* Task description *
In the copy you make of the entries, no picture should appear, and every word must match.

BEGIN Records shown

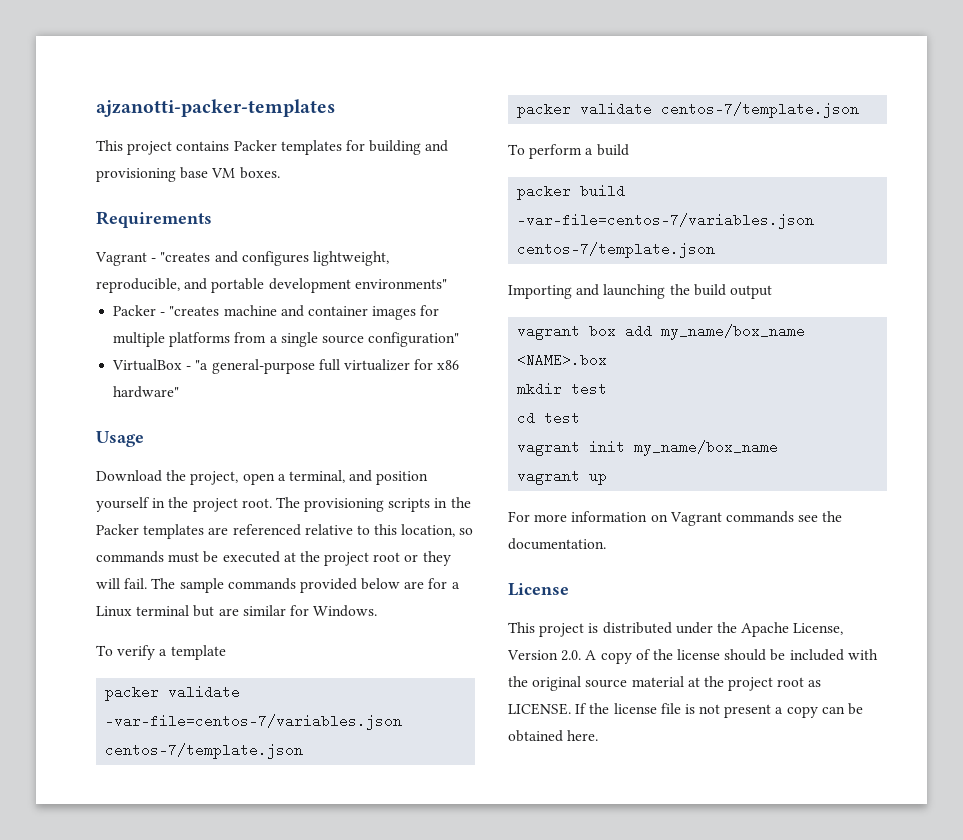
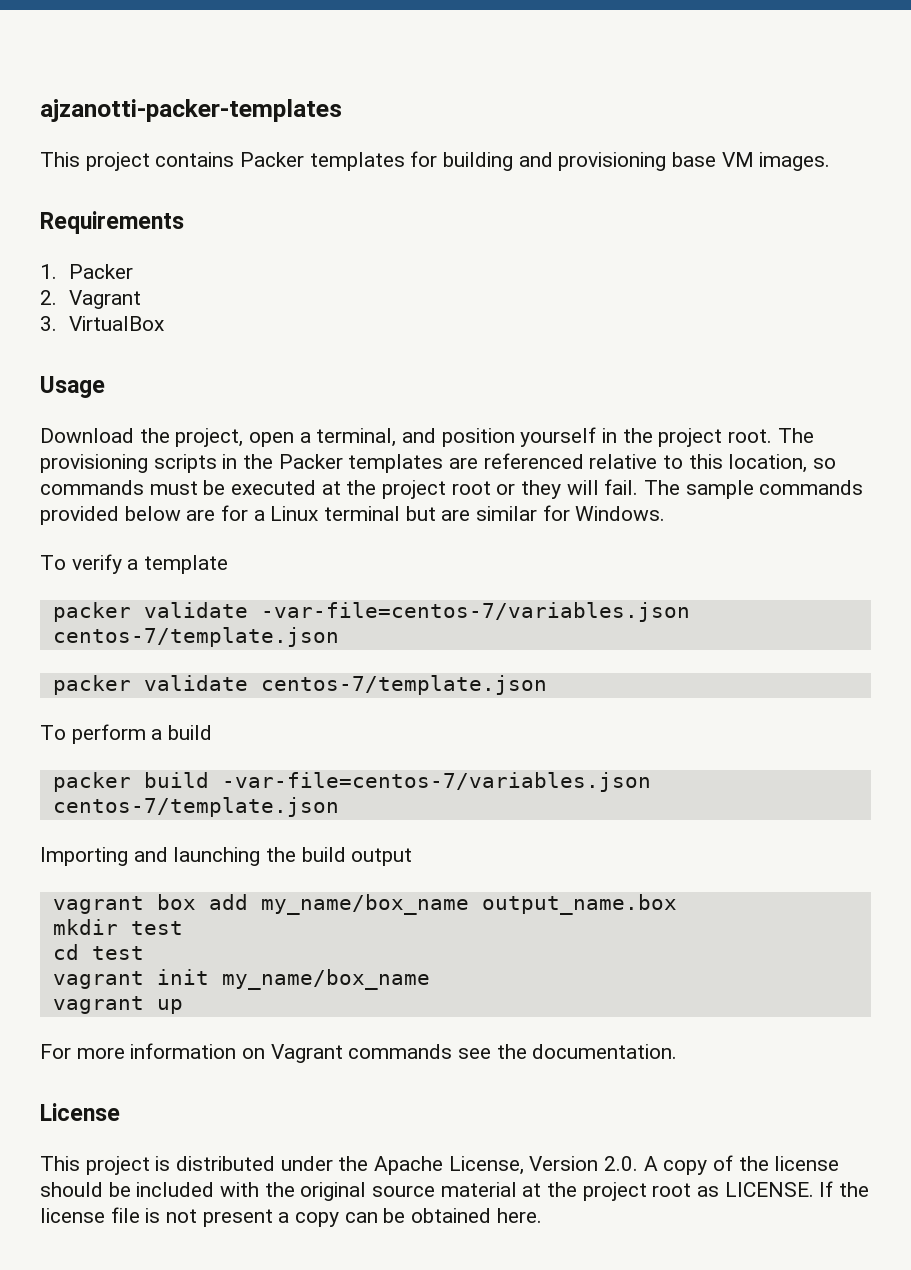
- This project contains Packer templates for building and provisioning base VM boxes.
+ This project contains Packer templates for building and provisioning base VM images.
- Vagrant - "creates and configures lightweight, reproducible, and portable development environments"
- Packer - "creates machine and container images for multiple platforms from a single source configuration"
- VirtualBox - "a general-purpose full virtualizer for x86 hardware"
+ 1. Packer
+ 2. Vagrant
+ 3. VirtualBox
- vagrant box add my_name/box_name <NAME>.box
+ vagrant box add my_name/box_name output_name.box

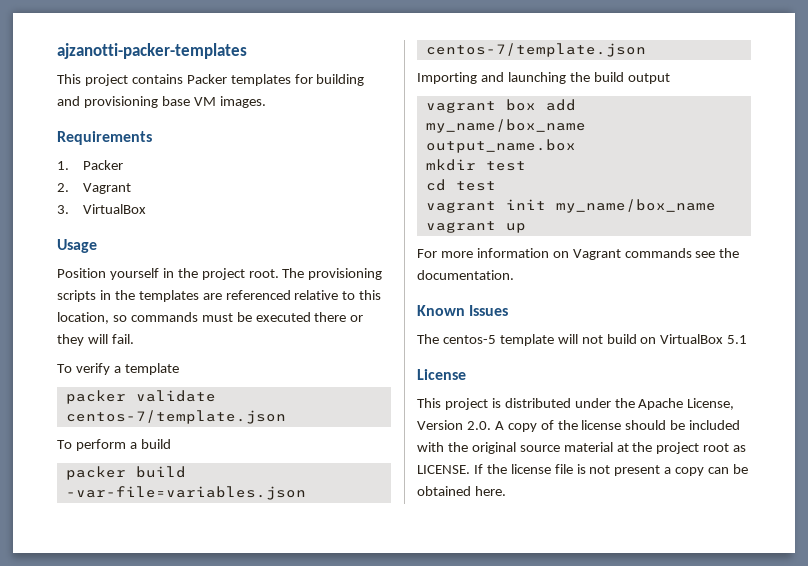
- Download the project, open a terminal, and position yourself in the project root.
+ Position yourself in the project root.
- The provisioning scripts in the Packer templates are referenced relative to this location, so commands must be executed at the project root or they will fail. The sample commands provided below are for a Linux terminal but are similar for Windows.
+ The provisioning scripts in the templates are referenced relative to this location, so commands must be executed there or they will fail.
- packer validate -var-file=centos-7/variables.json centos-7/template.json
- packer build -var-file=centos-7/variables.json centos-7/template.json
+ packer build -var-file=variables.json centos-7/template.json
+ Known Issues
+ The centos-5 template will not build on VirtualBox 5.1

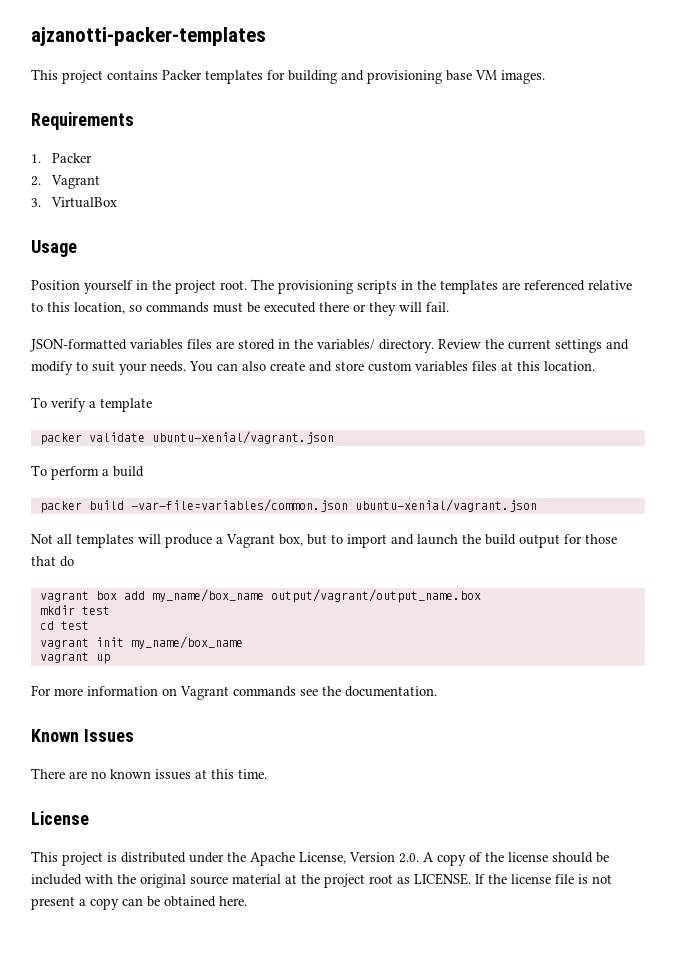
+ JSON-formatted variables files are stored in the variables/ directory. Review the current settings and modify to suit your needs. You can also create and store custom variables files at this location.
- packer validate centos-7/template.json
+ packer validate ubuntu-xenial/vagrant.json
- packer build -var-file=variables.json centos-7/template.json
- Importing and launching the build output
+ packer build -var-file=variables/common.json ubuntu-xenial/vagrant.json
+ Not all templates will produce a Vagrant box, but to import and launch the build output for those that do
- vagrant box add my_name/box_name output_name.box
+ vagrant box add my_name/box_name output/vagrant/output_name.box
- The centos-5 template will not build on VirtualBox 5.1
+ There are no known issues at this time.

END Records shown

* Output for this exercise *
- This project contains Packer templates for building and provisioning base VM boxes.
+ This project contains Packer templates for building and provisioning base VM images.
- Vagrant - "creates and configures lightweight, reproducible, and portable development environments"
- Packer - "creates machine and container images for multiple platforms from a single source configuration"
- VirtualBox - "a general-purpose full virtualizer for x86 hardware"
+ 1. Packer
+ 2. Vagrant
+ 3. VirtualBox
- vagrant box add my_name/box_name <NAME>.box
+ vagrant box add my_name/box_name output_name.box

- Download the project, open a terminal, and position yourself in the project root.
+ Position yourself in the project root.
- The provisioning scripts in the Packer templates are referenced relative to this location, so commands must be executed at the project root or they will fail. The sample commands provided below are for a Linux terminal but are similar for Windows.
+ The provisioning scripts in the templates are referenced relative to this location, so commands must be executed there or they will fail.
- packer validate -var-file=centos-7/variables.json centos-7/template.json
- packer build -var-file=centos-7/variables.json centos-7/template.json
+ packer build -var-file=variables.json centos-7/template.json
+ Known Issues
+ The centos-5 template will not build on VirtualBox 5.1

+ JSON-formatted variables files are stored in the variables/ directory. Review the current settings and modify to suit your needs. You can also create and store custom variables files at this location.
- packer validate centos-7/template.json
+ packer validate ubuntu-xenial/vagrant.json
- packer build -var-file=variables.json centos-7/template.json
- Importing and launching the build output
+ packer build -var-file=variables/common.json ubuntu-xenial/vagrant.json
+ Not all templates will produce a Vagrant box, but to import and launch the build output for those that do
- vagrant box add my_name/box_name output_name.box
+ vagrant box add my_name/box_name output/vagrant/output_name.box
- The centos-5 template will not build on VirtualBox 5.1
+ There are no known issues at this time.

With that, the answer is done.